Dataset excerpts:
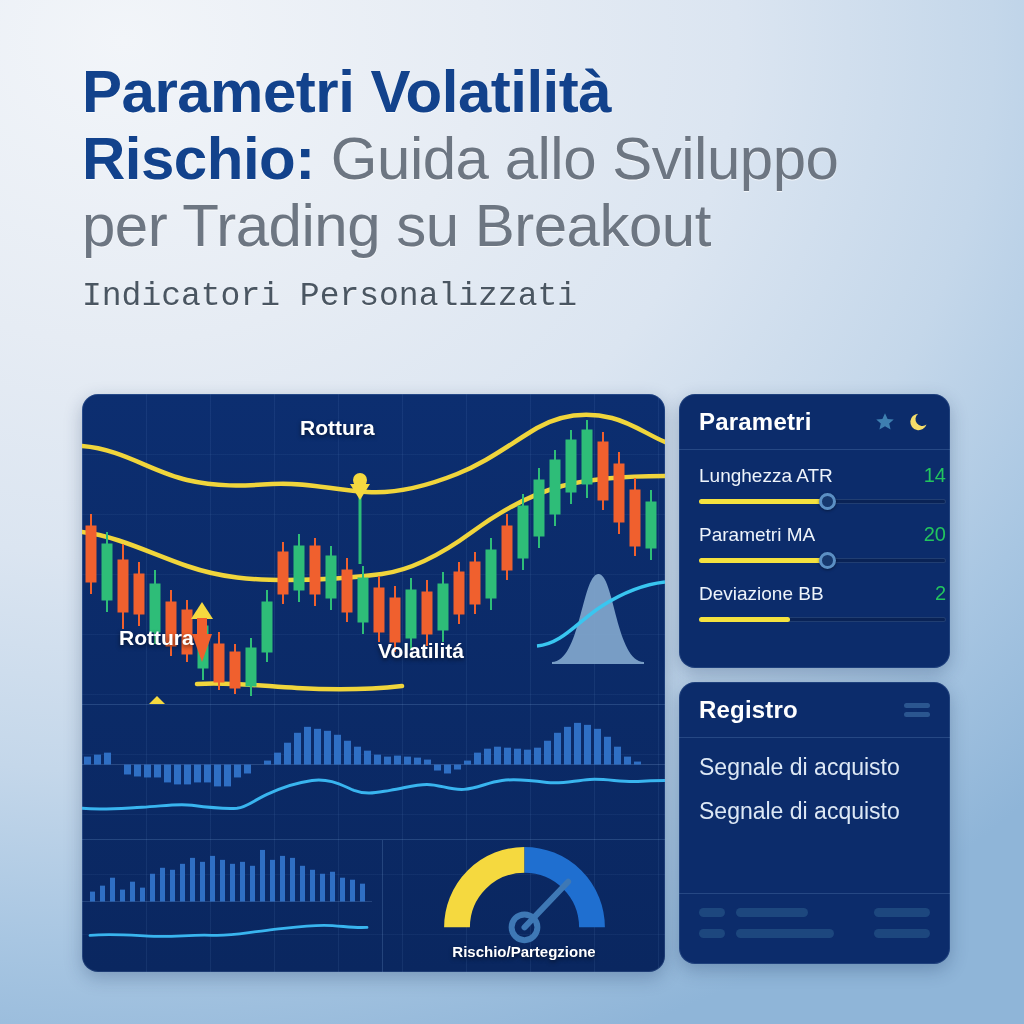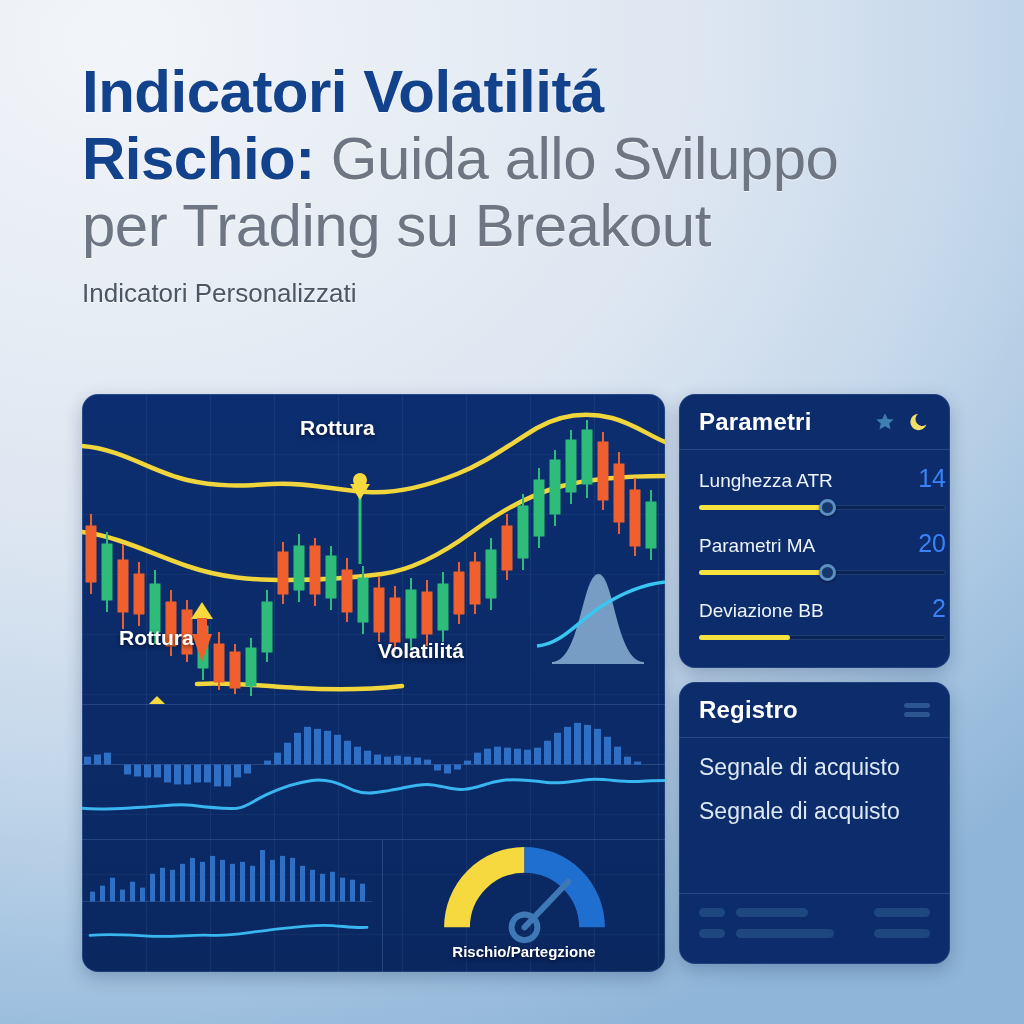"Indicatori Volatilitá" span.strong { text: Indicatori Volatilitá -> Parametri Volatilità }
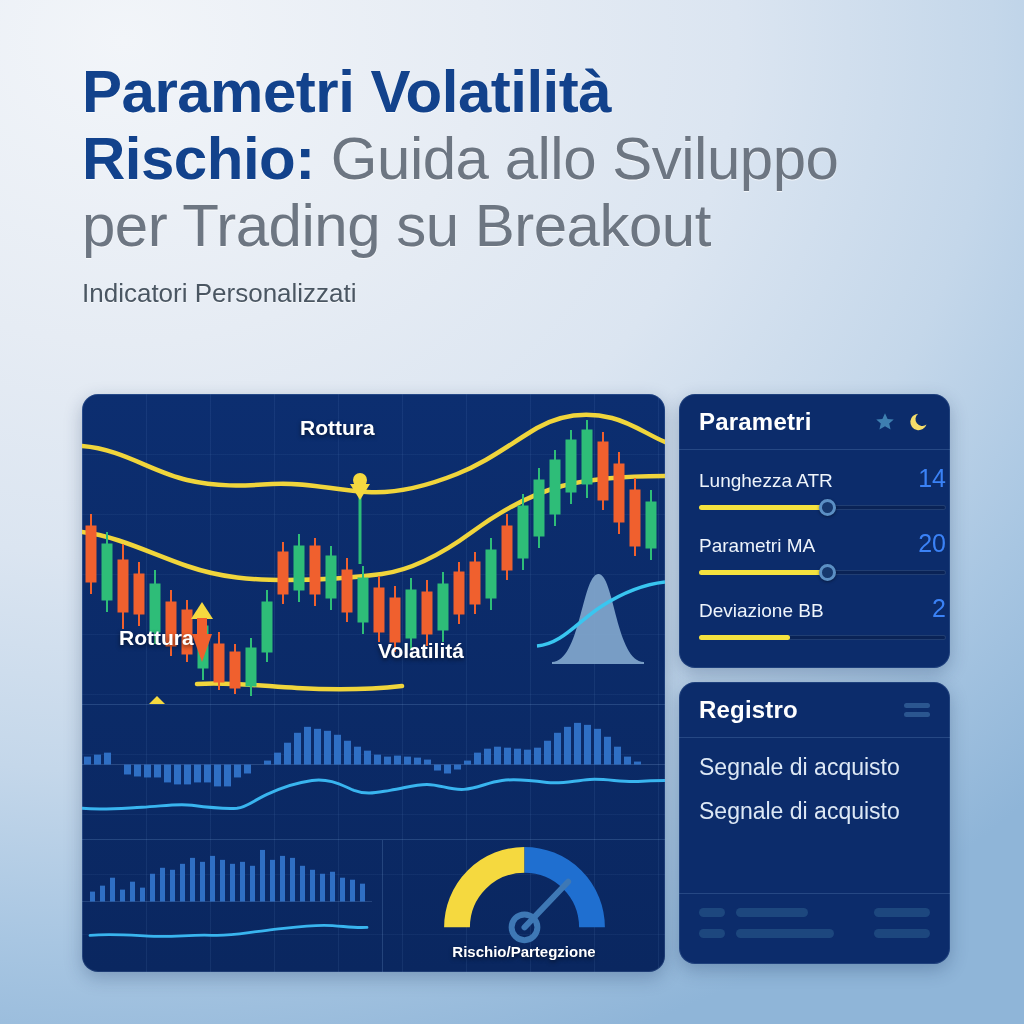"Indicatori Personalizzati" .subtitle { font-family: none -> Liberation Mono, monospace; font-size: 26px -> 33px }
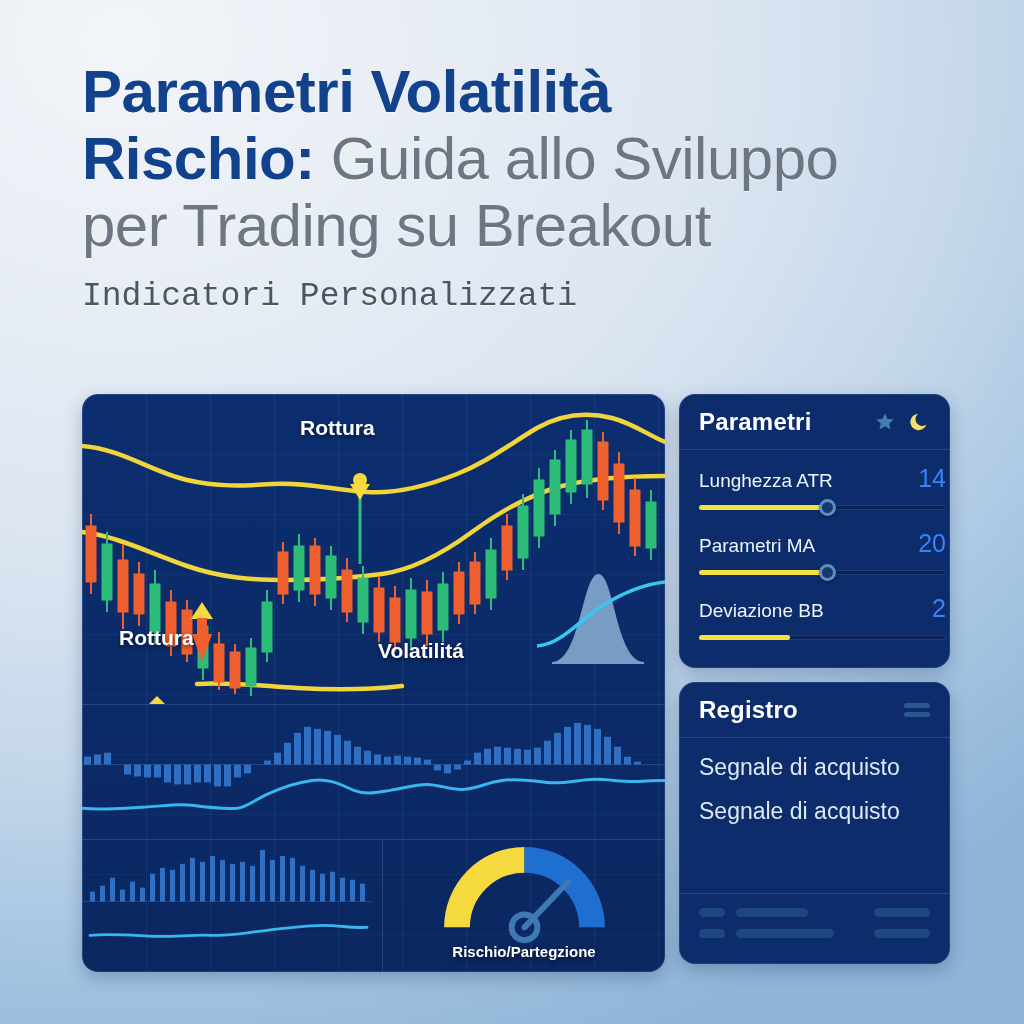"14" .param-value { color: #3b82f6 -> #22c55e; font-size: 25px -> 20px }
...
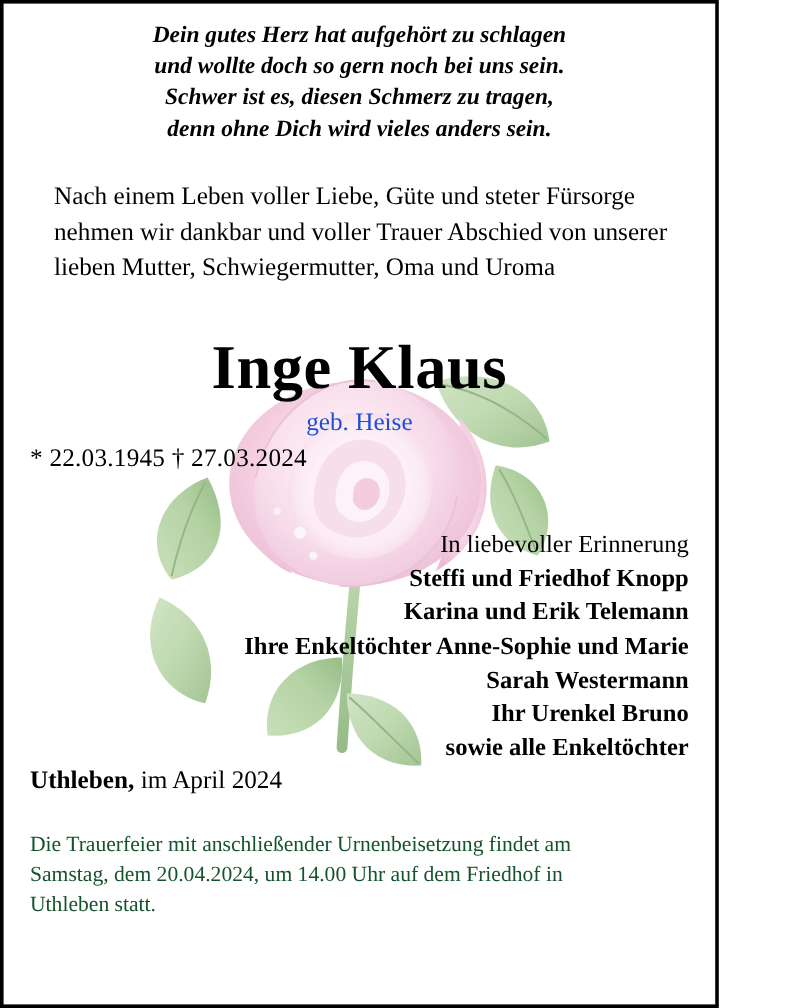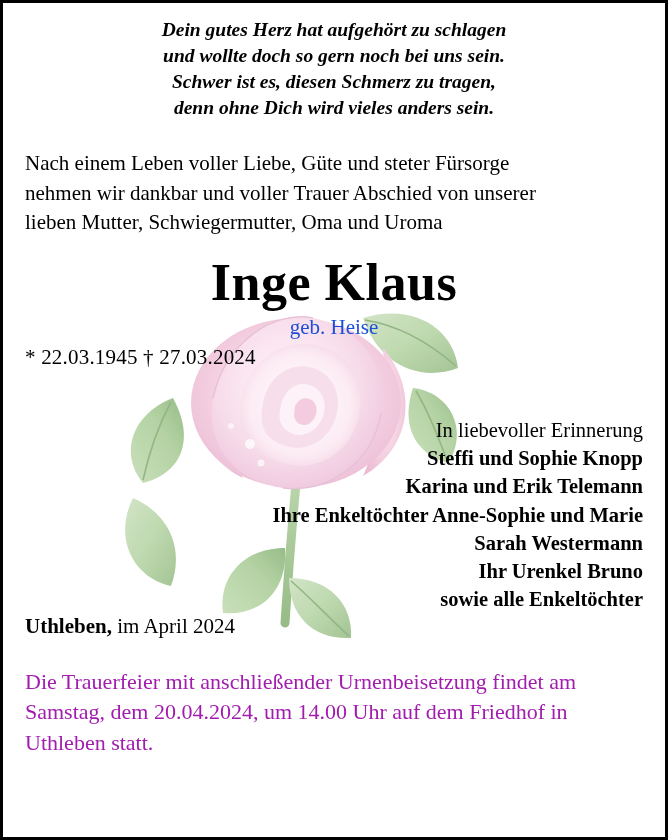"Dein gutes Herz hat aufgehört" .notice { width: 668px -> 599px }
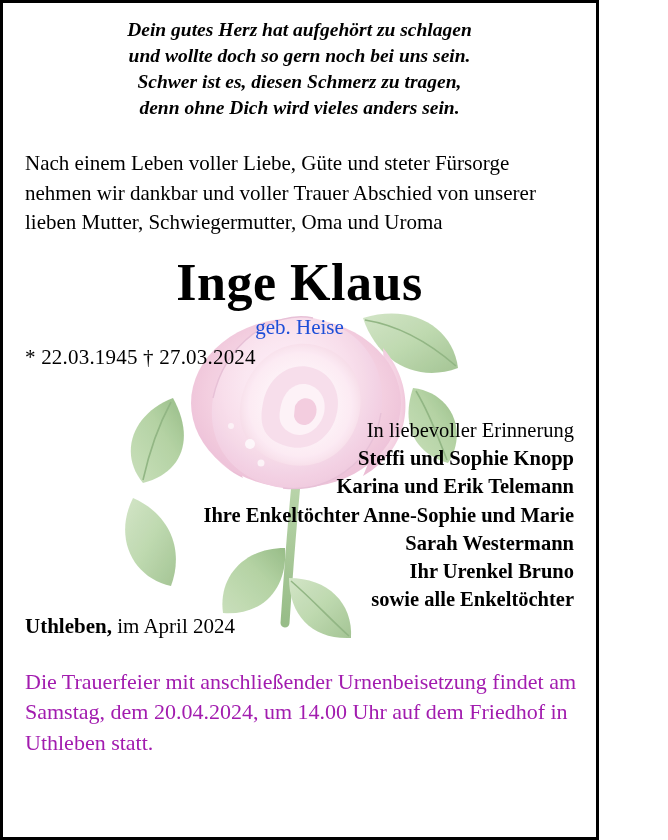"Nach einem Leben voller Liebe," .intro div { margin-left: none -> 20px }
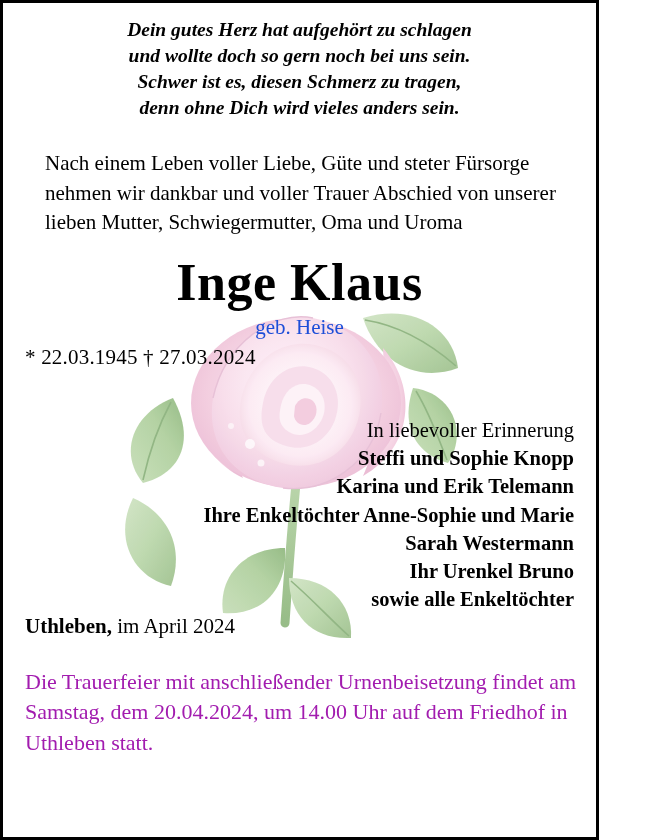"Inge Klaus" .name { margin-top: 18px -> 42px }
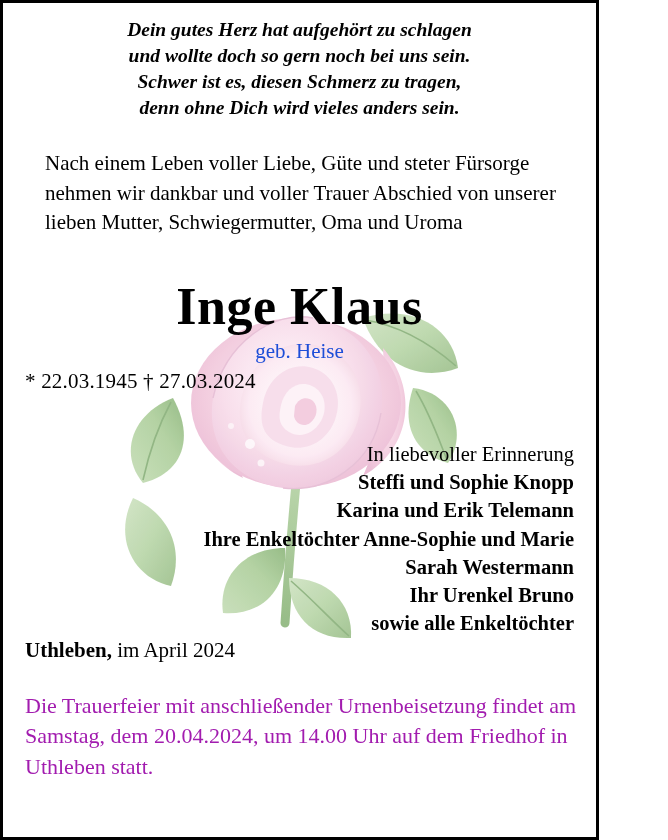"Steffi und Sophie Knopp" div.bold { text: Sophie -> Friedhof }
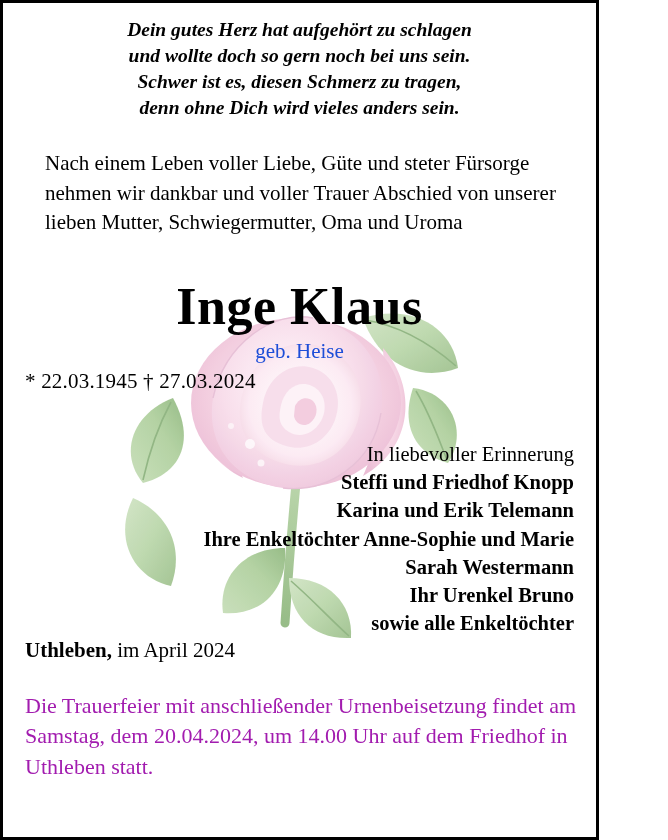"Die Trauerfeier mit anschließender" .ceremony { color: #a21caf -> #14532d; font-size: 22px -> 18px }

Work instruction: What lines above run from the one with "font-family: none ->" to the one with "color: #3b82f6 ->"? Give them again exactly, ends included, and leave the pictures out.

Your solution:
"Indicatori Personalizzati" .subtitle { font-family: none -> Liberation Mono, monospace; font-size: 26px -> 33px }
"14" .param-value { color: #3b82f6 -> #22c55e; font-size: 25px -> 20px }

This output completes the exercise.